• **Data excerpts**
====
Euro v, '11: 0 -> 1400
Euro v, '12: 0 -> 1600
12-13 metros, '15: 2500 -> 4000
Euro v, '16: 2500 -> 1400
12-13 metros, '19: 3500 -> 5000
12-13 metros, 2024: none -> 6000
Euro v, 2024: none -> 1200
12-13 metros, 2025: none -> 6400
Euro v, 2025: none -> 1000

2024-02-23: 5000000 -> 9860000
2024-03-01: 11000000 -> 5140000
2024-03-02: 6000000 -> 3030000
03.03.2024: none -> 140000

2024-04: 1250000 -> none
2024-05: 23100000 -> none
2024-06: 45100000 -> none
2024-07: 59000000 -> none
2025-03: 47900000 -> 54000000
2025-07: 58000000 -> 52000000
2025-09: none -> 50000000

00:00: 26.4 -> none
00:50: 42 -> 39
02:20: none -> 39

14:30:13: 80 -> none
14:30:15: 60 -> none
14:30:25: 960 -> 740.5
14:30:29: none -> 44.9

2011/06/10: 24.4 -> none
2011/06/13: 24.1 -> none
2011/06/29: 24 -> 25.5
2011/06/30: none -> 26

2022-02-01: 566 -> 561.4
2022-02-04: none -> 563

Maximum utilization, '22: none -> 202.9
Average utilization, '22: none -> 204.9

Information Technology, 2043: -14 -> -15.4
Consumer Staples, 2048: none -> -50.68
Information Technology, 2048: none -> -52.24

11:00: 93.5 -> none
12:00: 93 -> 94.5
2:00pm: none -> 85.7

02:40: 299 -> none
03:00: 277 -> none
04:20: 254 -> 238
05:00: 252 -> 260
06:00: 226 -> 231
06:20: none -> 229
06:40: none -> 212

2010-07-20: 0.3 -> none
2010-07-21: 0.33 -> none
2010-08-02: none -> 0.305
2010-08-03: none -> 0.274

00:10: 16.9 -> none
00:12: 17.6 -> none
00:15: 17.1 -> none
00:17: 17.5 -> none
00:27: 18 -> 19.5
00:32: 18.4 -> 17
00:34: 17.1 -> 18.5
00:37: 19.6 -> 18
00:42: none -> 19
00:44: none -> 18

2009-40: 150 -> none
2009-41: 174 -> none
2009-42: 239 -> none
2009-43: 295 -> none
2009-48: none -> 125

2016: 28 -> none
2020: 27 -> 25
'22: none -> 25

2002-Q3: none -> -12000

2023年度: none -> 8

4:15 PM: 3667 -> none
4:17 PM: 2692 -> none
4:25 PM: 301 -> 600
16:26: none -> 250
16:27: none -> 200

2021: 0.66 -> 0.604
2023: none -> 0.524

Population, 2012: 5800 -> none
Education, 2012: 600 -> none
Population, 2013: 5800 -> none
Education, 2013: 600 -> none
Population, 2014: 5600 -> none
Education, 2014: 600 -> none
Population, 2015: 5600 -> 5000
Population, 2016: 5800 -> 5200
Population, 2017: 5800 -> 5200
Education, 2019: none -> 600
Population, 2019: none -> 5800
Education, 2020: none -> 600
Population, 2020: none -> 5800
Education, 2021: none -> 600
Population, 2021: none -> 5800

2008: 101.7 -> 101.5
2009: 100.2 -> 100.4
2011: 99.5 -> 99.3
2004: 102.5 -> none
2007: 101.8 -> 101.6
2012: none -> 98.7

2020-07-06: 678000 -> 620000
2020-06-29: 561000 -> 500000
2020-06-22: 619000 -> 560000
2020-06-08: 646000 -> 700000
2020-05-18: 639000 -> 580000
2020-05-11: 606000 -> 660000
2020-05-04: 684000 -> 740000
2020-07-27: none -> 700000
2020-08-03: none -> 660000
====
• **What the task requires**
In the entries above, restate word for word the lines between the one holding "Euro v, 2025: none -> 1000" and the one holding "16:27: none -> 200", inclusive, and nothing besides.

• **Task result**
Euro v, 2025: none -> 1000

2024-02-23: 5000000 -> 9860000
2024-03-01: 11000000 -> 5140000
2024-03-02: 6000000 -> 3030000
03.03.2024: none -> 140000

2024-04: 1250000 -> none
2024-05: 23100000 -> none
2024-06: 45100000 -> none
2024-07: 59000000 -> none
2025-03: 47900000 -> 54000000
2025-07: 58000000 -> 52000000
2025-09: none -> 50000000

00:00: 26.4 -> none
00:50: 42 -> 39
02:20: none -> 39

14:30:13: 80 -> none
14:30:15: 60 -> none
14:30:25: 960 -> 740.5
14:30:29: none -> 44.9

2011/06/10: 24.4 -> none
2011/06/13: 24.1 -> none
2011/06/29: 24 -> 25.5
2011/06/30: none -> 26

2022-02-01: 566 -> 561.4
2022-02-04: none -> 563

Maximum utilization, '22: none -> 202.9
Average utilization, '22: none -> 204.9

Information Technology, 2043: -14 -> -15.4
Consumer Staples, 2048: none -> -50.68
Information Technology, 2048: none -> -52.24

11:00: 93.5 -> none
12:00: 93 -> 94.5
2:00pm: none -> 85.7

02:40: 299 -> none
03:00: 277 -> none
04:20: 254 -> 238
05:00: 252 -> 260
06:00: 226 -> 231
06:20: none -> 229
06:40: none -> 212

2010-07-20: 0.3 -> none
2010-07-21: 0.33 -> none
2010-08-02: none -> 0.305
2010-08-03: none -> 0.274

00:10: 16.9 -> none
00:12: 17.6 -> none
00:15: 17.1 -> none
00:17: 17.5 -> none
00:27: 18 -> 19.5
00:32: 18.4 -> 17
00:34: 17.1 -> 18.5
00:37: 19.6 -> 18
00:42: none -> 19
00:44: none -> 18

2009-40: 150 -> none
2009-41: 174 -> none
2009-42: 239 -> none
2009-43: 295 -> none
2009-48: none -> 125

2016: 28 -> none
2020: 27 -> 25
'22: none -> 25

2002-Q3: none -> -12000

2023年度: none -> 8

4:15 PM: 3667 -> none
4:17 PM: 2692 -> none
4:25 PM: 301 -> 600
16:26: none -> 250
16:27: none -> 200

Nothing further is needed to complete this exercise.